If you are building a local smart home with Home Assistant, sooner or later you hit the same question: how do you connect Zigbee devices, Thread devices, or Matter-over-Thread devices without relying on a pile of brand hubs? That is exactly where Home Assistant Connect ZBT-2 comes in. It is the official Home Assistant radio adapter designed to let you run either a Zigbee network or a Thread network directly from your Home Assistant system.

The important part is either. ZBT-2 does not run Zigbee and Thread on the same radio at the same time. You dedicate it to one protocol, then use Home Assistant’s setup tools to start a new network or migrate an existing one. Home Assistant presents it as the easiest way to get started with Zigbee or Thread, with an intuitive startup wizard, one-click updates, and migration support.

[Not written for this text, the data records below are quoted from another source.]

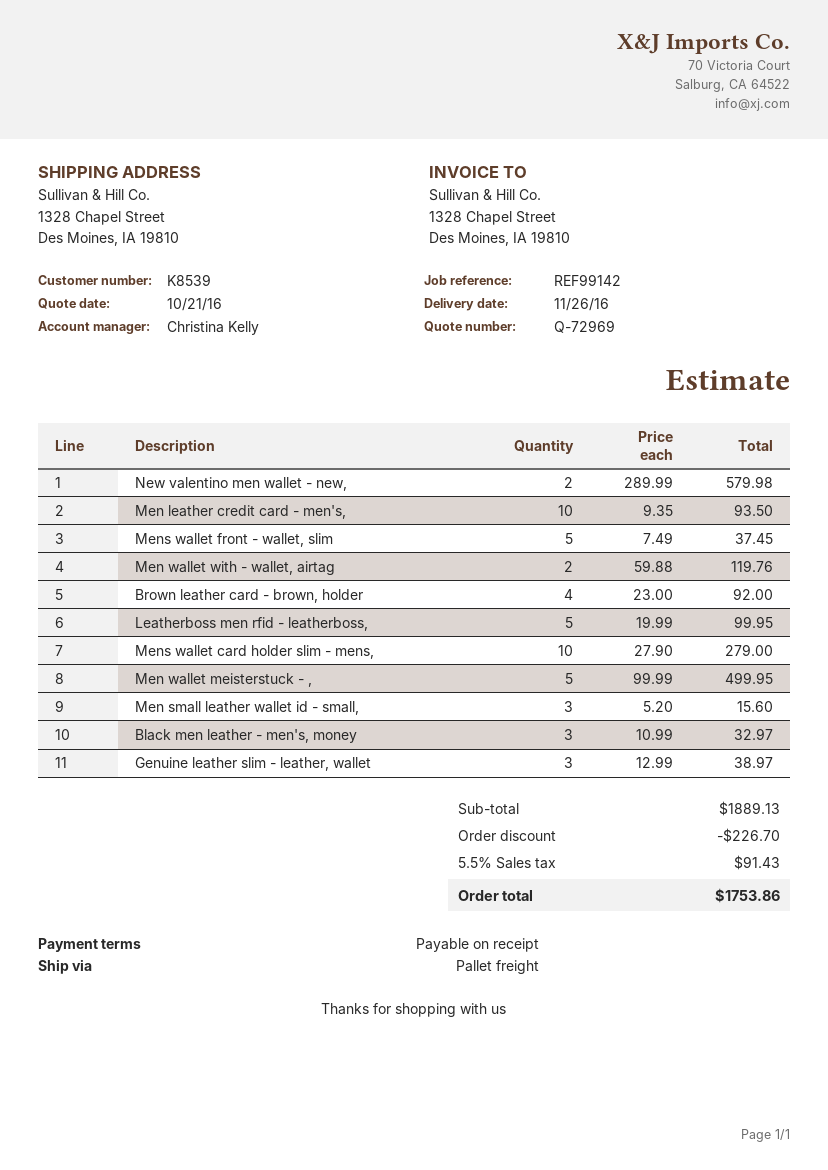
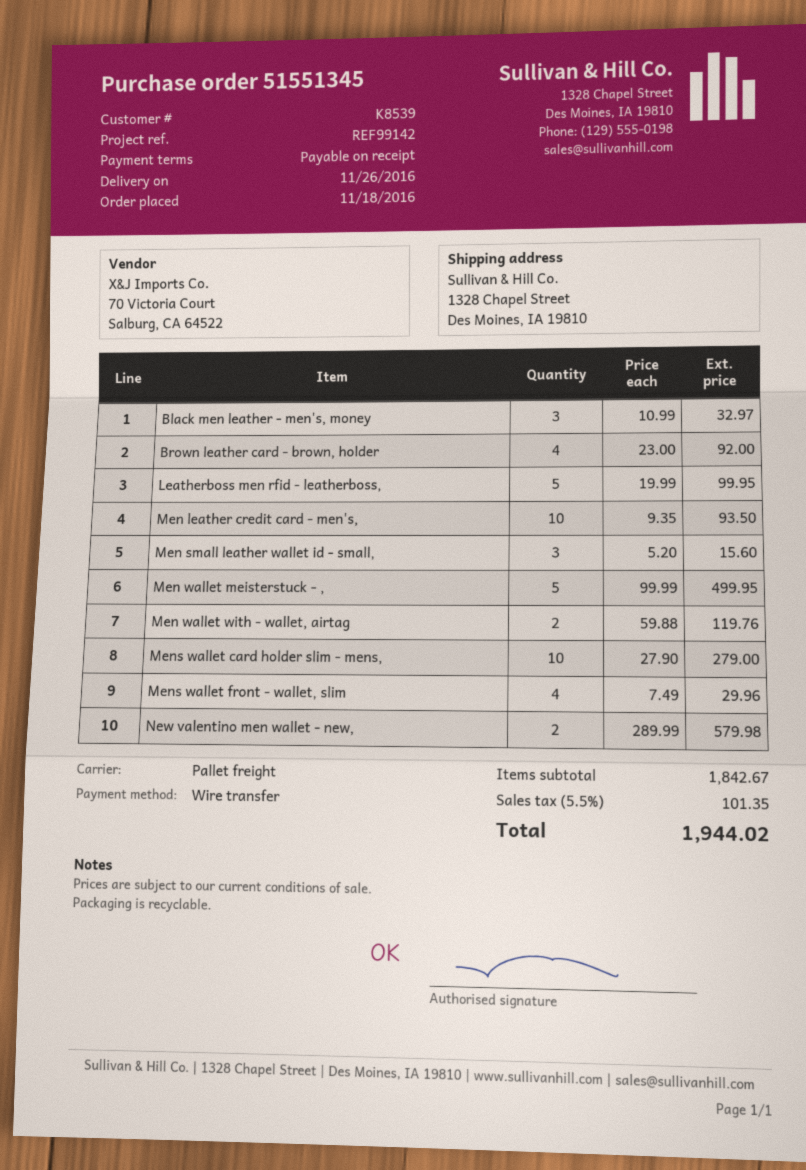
Mens wallet front - wallet, slim: 5 x 7.49 = 37.45 -> 4 x 7.49 = 29.96
Genuine leather slim - leather, wallet: 3 x 12.99 = 38.97 -> none
subtotal: 1889.13 -> 1842.67
discount: 226.70 -> none
tax: 5.5% = 91.43 -> 5.5% = 101.35
total: 1753.86 -> 1944.02

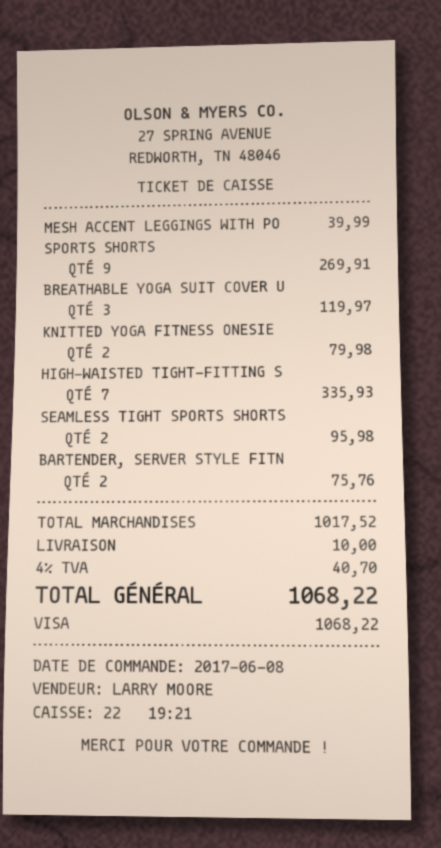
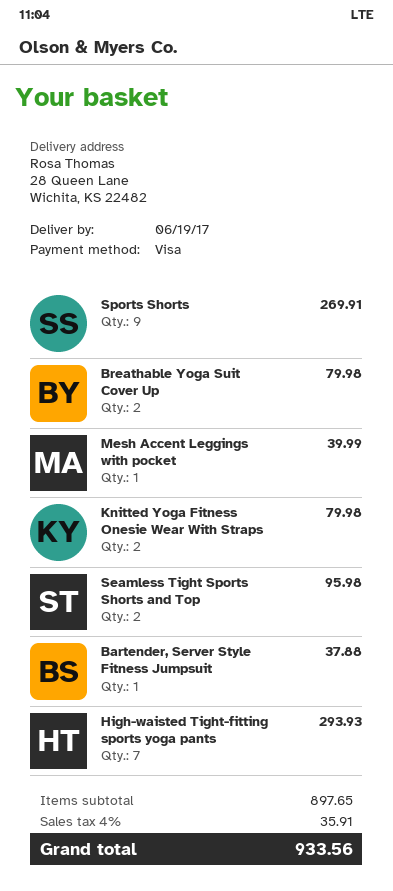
BREATHABLE YOGA SUIT COVER U: 3 for 119.97 -> 2 for 79.98
HIGH-WAISTED TIGHT-FITTING S: 7 for 335.93 -> 7 for 293.93
BARTENDER, SERVER STYLE FITN: 2 for 75.76 -> 1 for 37.88
subtotal: 1017.52 -> 897.65
shipping: 10.00 -> none
tax: 4% = 40.70 -> 4% = 35.91
total: 1068.22 -> 933.56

What is Home Assistant Connect ZBT-2
Home Assistant Connect ZBT-2 is a USB adapter made by Nabu Casa for Home Assistant. It is positioned as the official way to add Zigbee or Thread connectivity to systems such as Home Assistant Green and other Home Assistant installs with a spare USB port. Home Assistant says the adapter is designed and tuned specifically for home use, with an external housing and larger antenna setup rather than the older tiny stick-style form factor.
On the official product page, Home Assistant says Connect ZBT-2 lets you directly connect devices you already have, including Zigbee devices from brands such as Hue and IKEA, and use either Zigbee or Thread for a local low-power mesh network. The product page lists an MSRP of $49 / €45, though Home Assistant notes regional prices can vary.
What it is actually for
In practical terms, ZBT-2 is for three main use cases:
- building a Zigbee network directly in Home Assistant
- building a Thread network directly in Home Assistant
- using Thread as the radio layer for Matter devices that rely on Thread
Home Assistant’s own wording is that Connect ZBT-2 helps connect Zigbee, Thread, or Matter devices, but the Matter part matters here only when those Matter devices communicate over Thread. Matter is the application standard; Thread is the radio network underneath for many battery-powered Matter devices.
That means ZBT-2 is not “a Matter stick” in the vague marketing sense. It is a radio adapter that can be used for Thread, and Thread is what many Matter devices need. That distinction matters because people often bundle Zigbee, Thread, and Matter together as if they were the same thing. They are not.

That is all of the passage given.